Amis parieurs et skieurs, la White Turf est pour vous !

Depuis 1907, la très chic station de ski suisse de St-Moritz s’adonne à des courses folles de pur-sangs sur un lac gelé.

En ce troisième dimanche de février, le soleil est au rendez-vous pour le dernier acte de la White Turf, qui joue sa 80e édition cette année.

Des chevaux, des jockeys, des coureurs à skis, du champagne, du caviar, des mondains et… de la neige !

Le principe ? Transformer St. Moritz en champ de course sur glace, sur un lac gelé recouvert de neige.

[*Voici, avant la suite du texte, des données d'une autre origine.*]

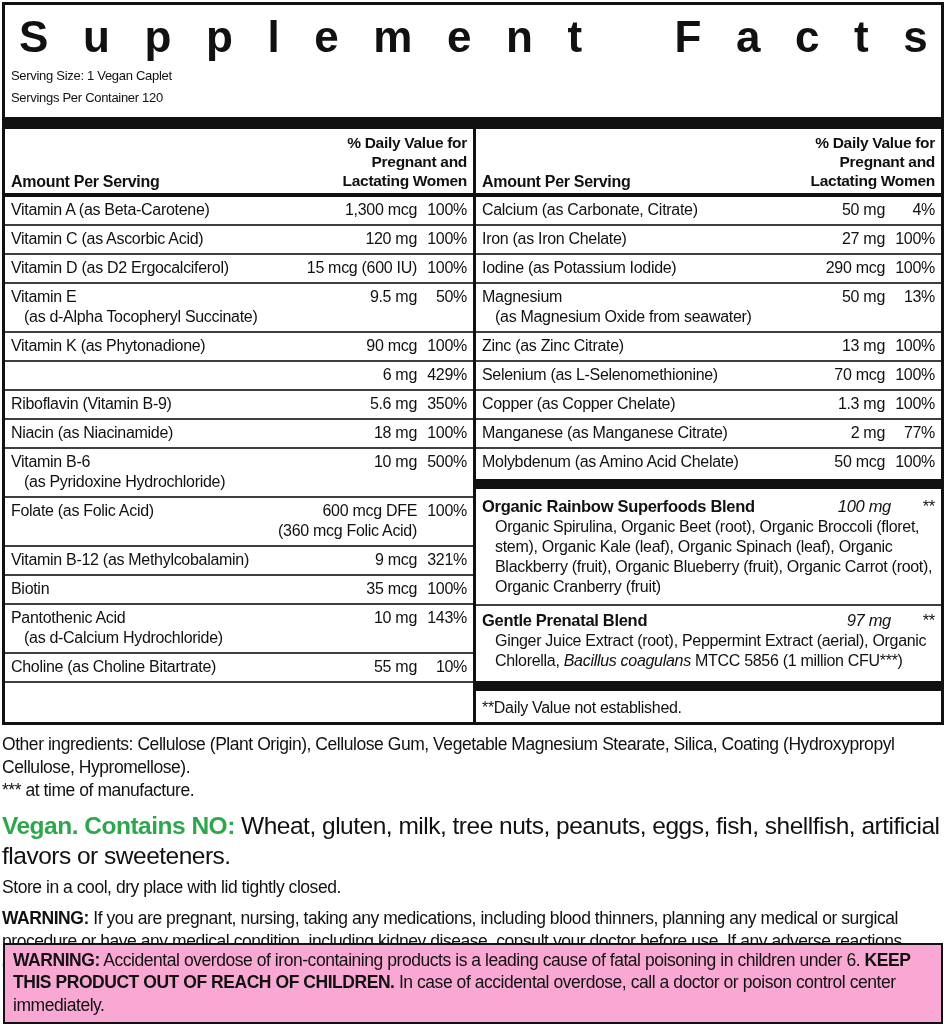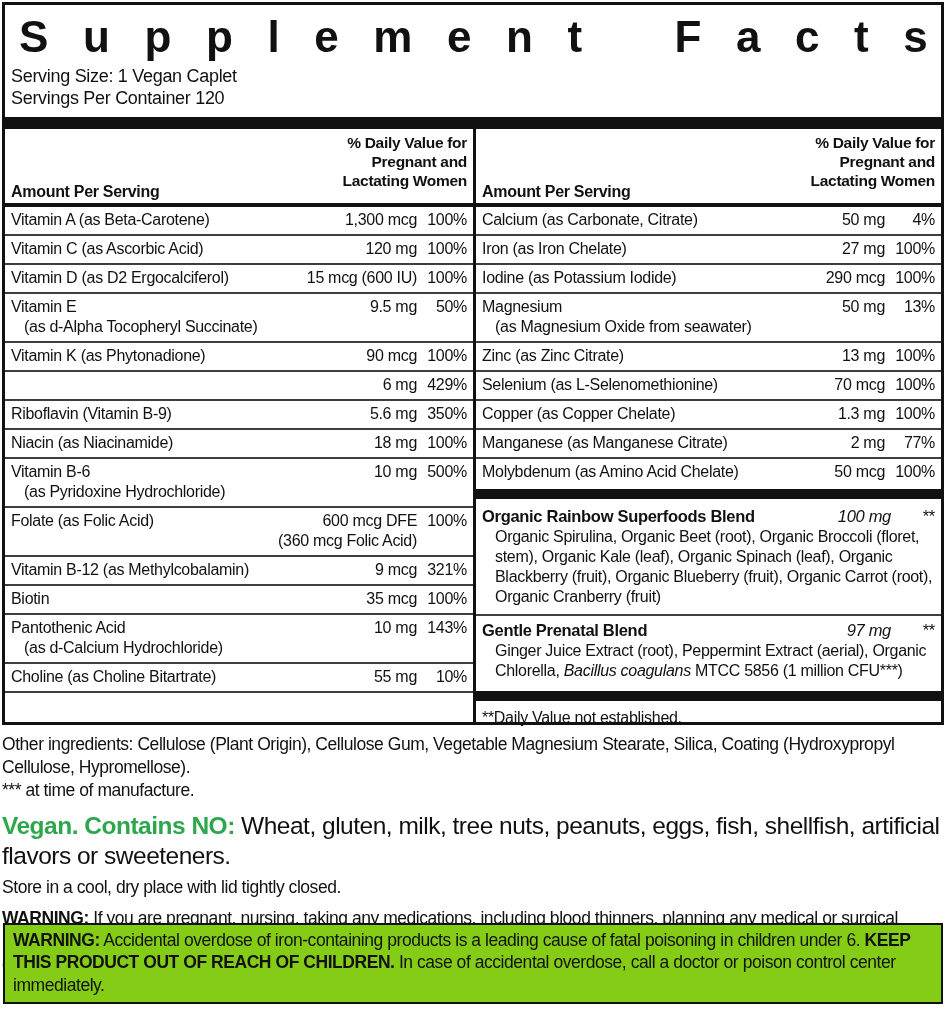--- a/index.html
+++ b/index.html
@@ -14,7 +14,7 @@
            letter-spacing:-1px; line-height:1; }
   .title .sp { width:22px; }
   .serving-block { padding:6px 6px 0; }
-  .serving-line { font-size:18px; line-height:22px; letter-spacing:-0.3px; }
+  .serving-line { font-size:13px; line-height:22px; letter-spacing:-0.3px; }
   .bar-thick { height:12px; background:#111; margin-top:8px; }
 
   .cols { display:flex; height:594px; }

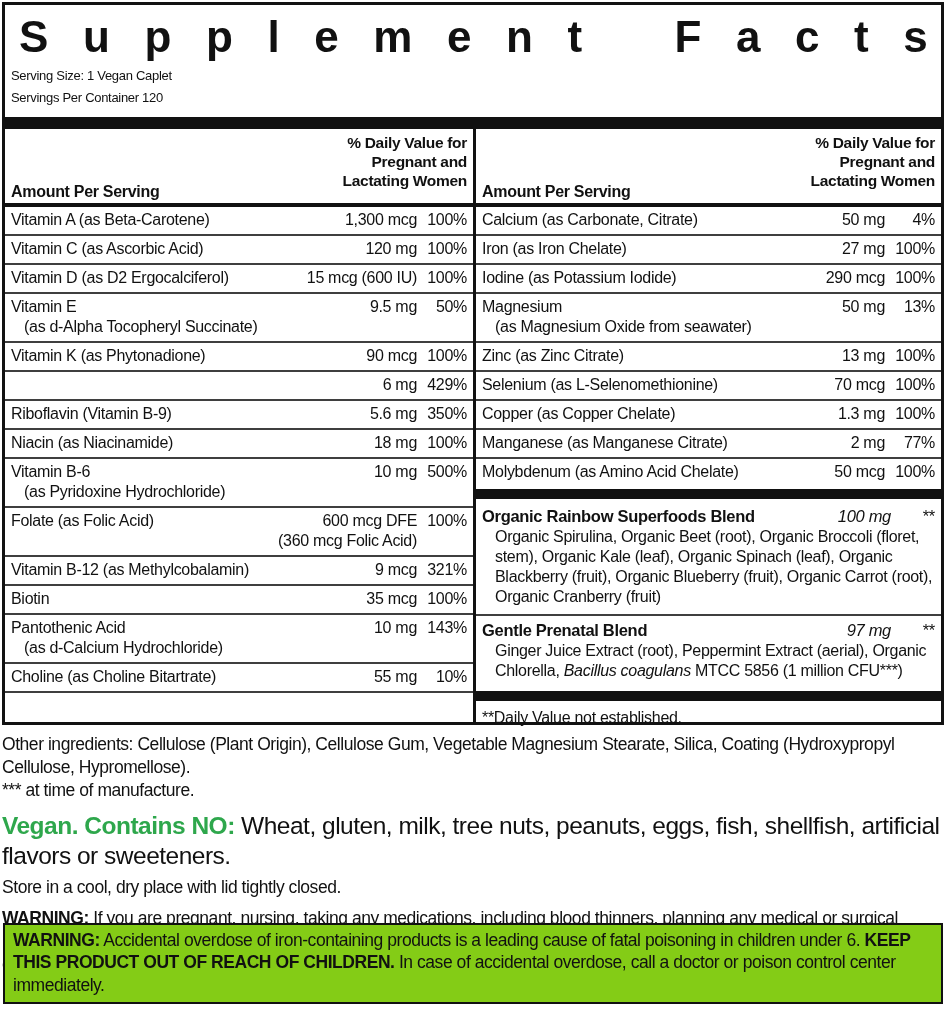--- a/index.html
+++ b/index.html
@@ -21,7 +21,7 @@
   .col { flex:1 1 50%; min-width:0; }
   .col-right { border-left:3px solid #111; }
 
-  .col-head { position:relative; height:78px; border-bottom:4px solid #111; padding:4px 6px 2px; }
+  .col-head { position:relative; height:68px; border-bottom:4px solid #111; padding:4px 6px 2px; }
   .dv-head { text-align:right; font-weight:bold; font-size:15.5px; line-height:19px; letter-spacing:-0.3px; }
   .dv-head span { display:block; }
   .amt-head { position:absolute; left:6px; bottom:2px; font-weight:bold; font-size:16px; letter-spacing:-0.3px; }

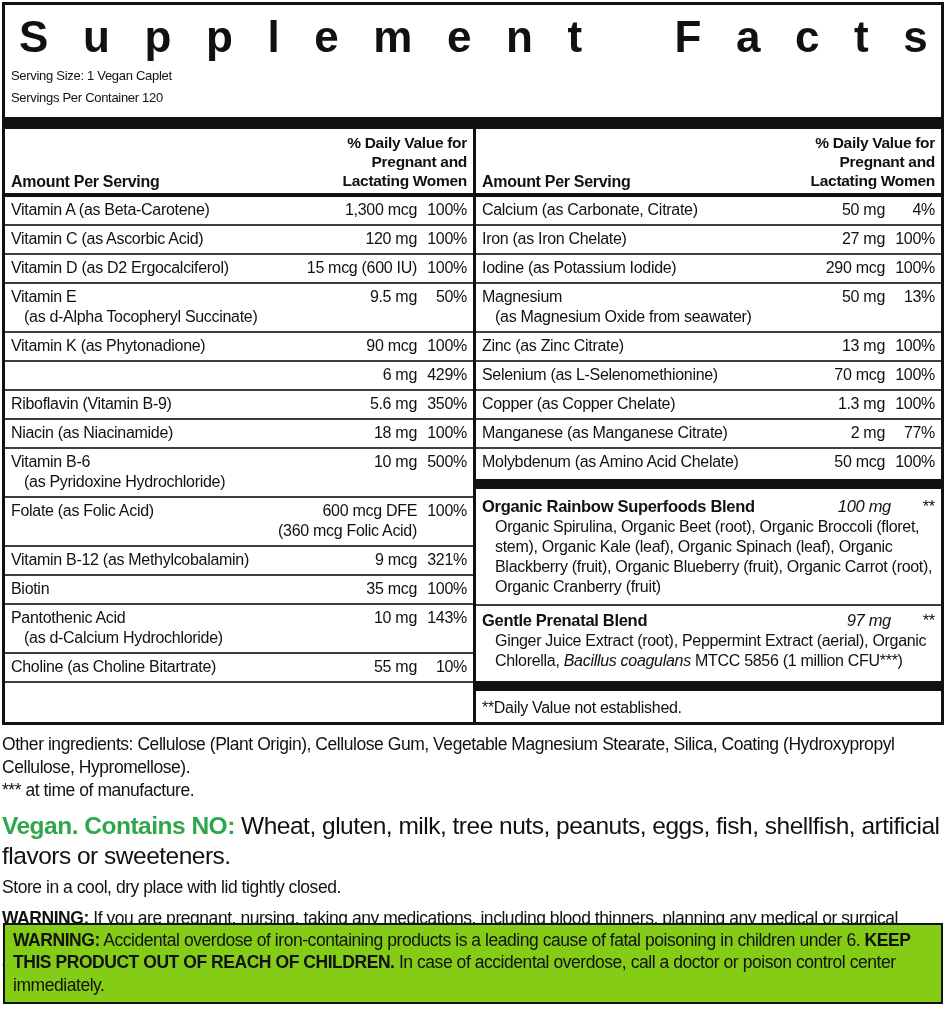--- a/index.html
+++ b/index.html
@@ -56,9 +56,9 @@
   .store { margin-top:5px; }
   .warn1 { margin-top:8px; }
   b.inline { font-weight:bold; }
-  .iron-box { position:absolute; left:3px; right:3px; bottom:20px;
+  .iron-box { position:absolute; left:3px; right:3px; bottom:0;
               border:2.5px solid #111; padding:4px 8px 6px; font-size:17.5px;
-              line-height:22.5px; letter-spacing:-0.45px; background:#84cc16; }
+              line-height:22.5px; letter-spacing:-0.45px; background:#f9a8d4; }
 </style>
 </head>
 <body>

Dans un cadre exceptionnel, celui des montagnes de l’Engadine, des milliers de personnes viennent parier et profiter du spectacle durant les trois premiers dimanche de février.

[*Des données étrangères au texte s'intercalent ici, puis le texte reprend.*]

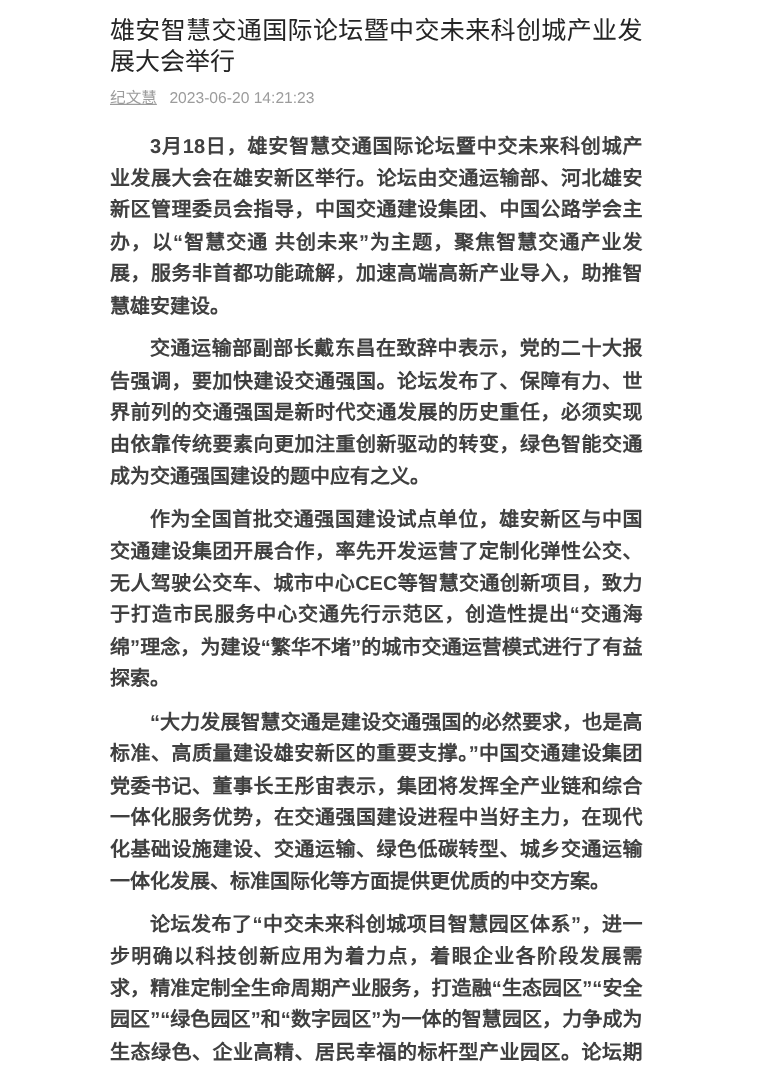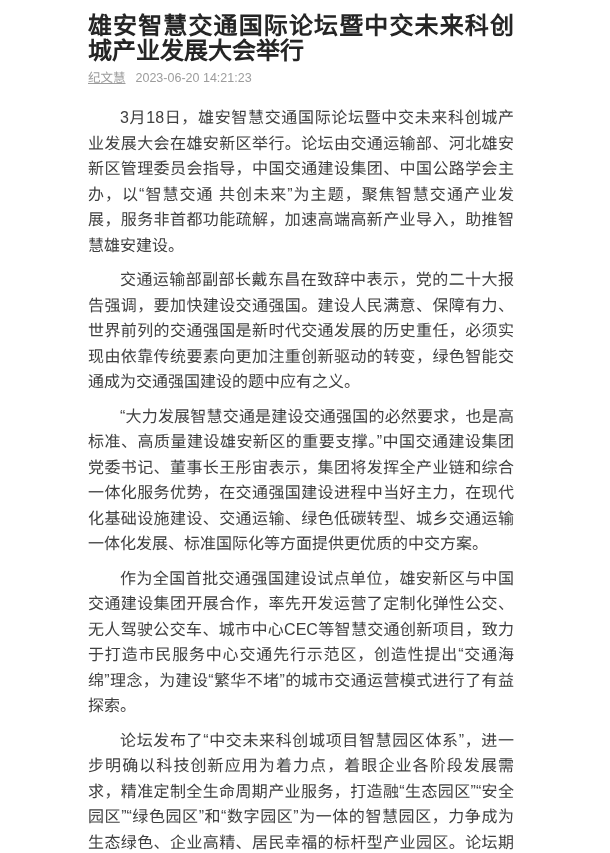--- a/index.html
+++ b/index.html
@@ -21,9 +21,9 @@
     width: 426px;
   }
   .article-title {
-    font-size: 24px;
+    font-size: 20px;
     line-height: 25px;
-    font-weight: 700;
+    font-weight: 400;
     color: #252525;
     text-align: justify;
   }

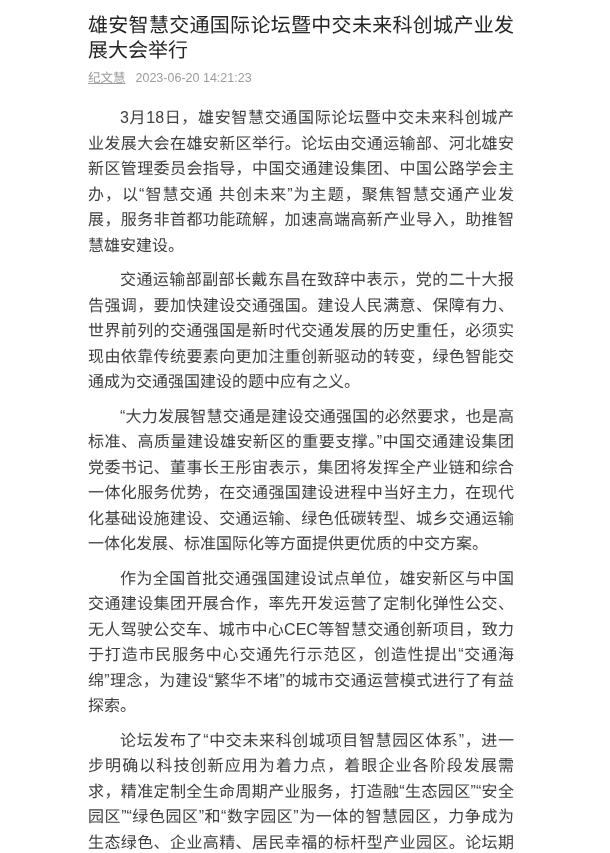--- a/index.html
+++ b/index.html
@@ -50,6 +50,7 @@
     text-indent: 2em;
     margin-bottom: 9px;
     word-break: break-all;
+    font-weight: bold;
   }
   .article-body p:last-child { margin-bottom: 0; }
 </style>

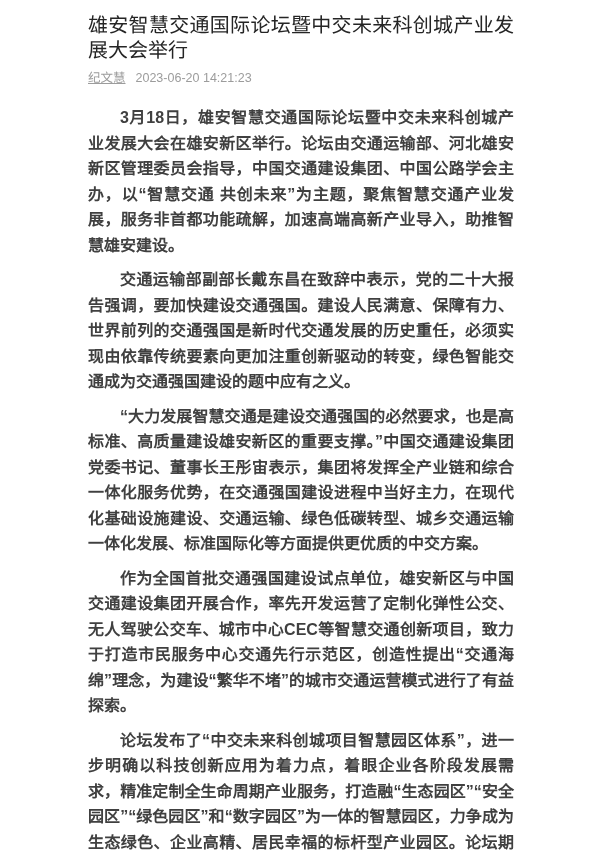--- a/index.html
+++ b/index.html
@@ -68,7 +68,7 @@
 
     <div class="article-body">
       <p>3月18日，雄安智慧交通国际论坛暨中交未来科创城产业发展大会在雄安新区举行。论坛由交通运输部、河北雄安新区管理委员会指导，中国交通建设集团、中国公路学会主办，以“智慧交通 共创未来”为主题，聚焦智慧交通产业发展，服务非首都功能疏解，加速高端高新产业导入，助推智慧雄安建设。</p>
-      <p>交通运输部副部长戴东昌在致辞中表示，党的二十大报告强调，要加快建设交通强国。建设人民满意、保障有力、世界前列的交通强国是新时代交通发展的历史重任，必须实现由依靠传统要素向更加注重创新驱动的转变，绿色智能交通成为交通强国建设的题中应有之义。</p>
+      <p>交通运输部副部长戴东昌在致辞中表示，党的二十大报告强调，要加快建设交通强国。论坛发布了、保障有力、世界前列的交通强国是新时代交通发展的历史重任，必须实现由依靠传统要素向更加注重创新驱动的转变，绿色智能交通成为交通强国建设的题中应有之义。</p>
       <p>“大力发展智慧交通是建设交通强国的必然要求，也是高标准、高质量建设雄安新区的重要支撑。”中国交通建设集团党委书记、董事长王彤宙表示，集团将发挥全产业链和综合一体化服务优势，在交通强国建设进程中当好主力，在现代化基础设施建设、交通运输、绿色低碳转型、城乡交通运输一体化发展、标准国际化等方面提供更优质的中交方案。</p>
       <p>作为全国首批交通强国建设试点单位，雄安新区与中国交通建设集团开展合作，率先开发运营了定制化弹性公交、无人驾驶公交车、城市中心CEC等智慧交通创新项目，致力于打造市民服务中心交通先行示范区，创造性提出“交通海绵”理念，为建设“繁华不堵”的城市交通运营模式进行了有益探索。</p>
       <p>论坛发布了“中交未来科创城项目智慧园区体系”，进一步明确以科技创新应用为着力点，着眼企业各阶段发展需求，精准定制全生命周期产业服务，打造融“生态园区”“安全园区”“绿色园区”和“数字园区”为一体的智慧园区，力争成为生态绿色、企业高精、居民幸福的标杆型产业园区。论坛期间，共有86家创新型企业进行现场签约。</p>

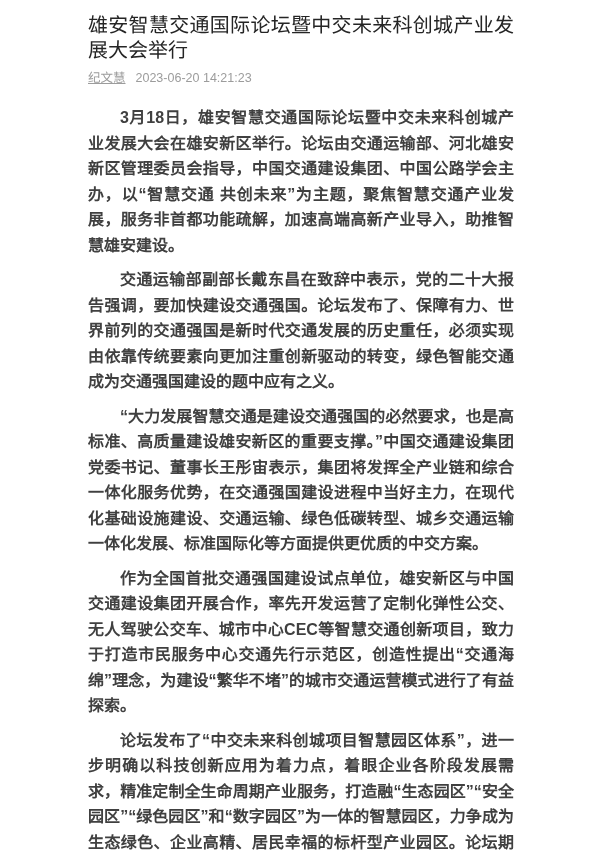--- a/index.html
+++ b/index.html
@@ -69,8 +69,8 @@
     <div class="article-body">
       <p>3月18日，雄安智慧交通国际论坛暨中交未来科创城产业发展大会在雄安新区举行。论坛由交通运输部、河北雄安新区管理委员会指导，中国交通建设集团、中国公路学会主办，以“智慧交通 共创未来”为主题，聚焦智慧交通产业发展，服务非首都功能疏解，加速高端高新产业导入，助推智慧雄安建设。</p>
       <p>交通运输部副部长戴东昌在致辞中表示，党的二十大报告强调，要加快建设交通强国。论坛发布了、保障有力、世界前列的交通强国是新时代交通发展的历史重任，必须实现由依靠传统要素向更加注重创新驱动的转变，绿色智能交通成为交通强国建设的题中应有之义。</p>
+      <p>作为全国首批交通强国建设试点单位，雄安新区与中国交通建设集团开展合作，率先开发运营了定制化弹性公交、无人驾驶公交车、城市中心CEC等智慧交通创新项目，致力于打造市民服务中心交通先行示范区，创造性提出“交通海绵”理念，为建设“繁华不堵”的城市交通运营模式进行了有益探索。</p>
       <p>“大力发展智慧交通是建设交通强国的必然要求，也是高标准、高质量建设雄安新区的重要支撑。”中国交通建设集团党委书记、董事长王彤宙表示，集团将发挥全产业链和综合一体化服务优势，在交通强国建设进程中当好主力，在现代化基础设施建设、交通运输、绿色低碳转型、城乡交通运输一体化发展、标准国际化等方面提供更优质的中交方案。</p>
-      <p>作为全国首批交通强国建设试点单位，雄安新区与中国交通建设集团开展合作，率先开发运营了定制化弹性公交、无人驾驶公交车、城市中心CEC等智慧交通创新项目，致力于打造市民服务中心交通先行示范区，创造性提出“交通海绵”理念，为建设“繁华不堵”的城市交通运营模式进行了有益探索。</p>
       <p>论坛发布了“中交未来科创城项目智慧园区体系”，进一步明确以科技创新应用为着力点，着眼企业各阶段发展需求，精准定制全生命周期产业服务，打造融“生态园区”“安全园区”“绿色园区”和“数字园区”为一体的智慧园区，力争成为生态绿色、企业高精、居民幸福的标杆型产业园区。论坛期间，共有86家创新型企业进行现场签约。</p>
     </div>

Pour la dernière session, le 17 février, quelque 15.000 passionnés se sont déplacés pour savourer les sept courses au programme.

Les paris sont montés à un total de 106.298 francs suisses (environ 93.568 euros).

L’événement draine parieurs, VIP et autres personnages mondains.

Loin des chapeaux surdimensionnés et parfois exubérants du prestigieux Prix de Diane, ce sont chapkas et manteaux de fourrures qui attirent les regards à St. Moritz.

Les festivités ont commencé gentiment par une course de trot sur 1.700 mètres avant d’enchaîner sur une épreuve de plat ultra rapide. Et puis le monde hippique a cédé sa place le temps d’une épreuve unique en son genre: le skikjoering. Les cracks des hippodromes sont attelés et tirent à grande vitesse des coureurs à skis sur 2.700 mètres.

Une performance étonnante au cours de laquelle les chevaux galopent dans un nuage de neige qu’ils provoquent avec leurs sabots si spéciaux. Car même si le froid n’est absolument pas un problème pour le cheval, la piste glissante peut-être dangereuse. Les cracks, qui pour la plupart découvrent ce champ course d’un autre genre, se font poser des fers très légers, en aluminium, équipés d’une sorte de pointe à l’avant qui s’enfonce dans la neige. Idem pour la course la plus prisée sur cet hippodrome tout blanc et de pleine nature, le Grand Prix de St. Moritz, richement doté (111.111 francs suisses, soit 97.800 euros). C’est le jockey Fox Kieren sur Berrahri, qui a raflé la mise.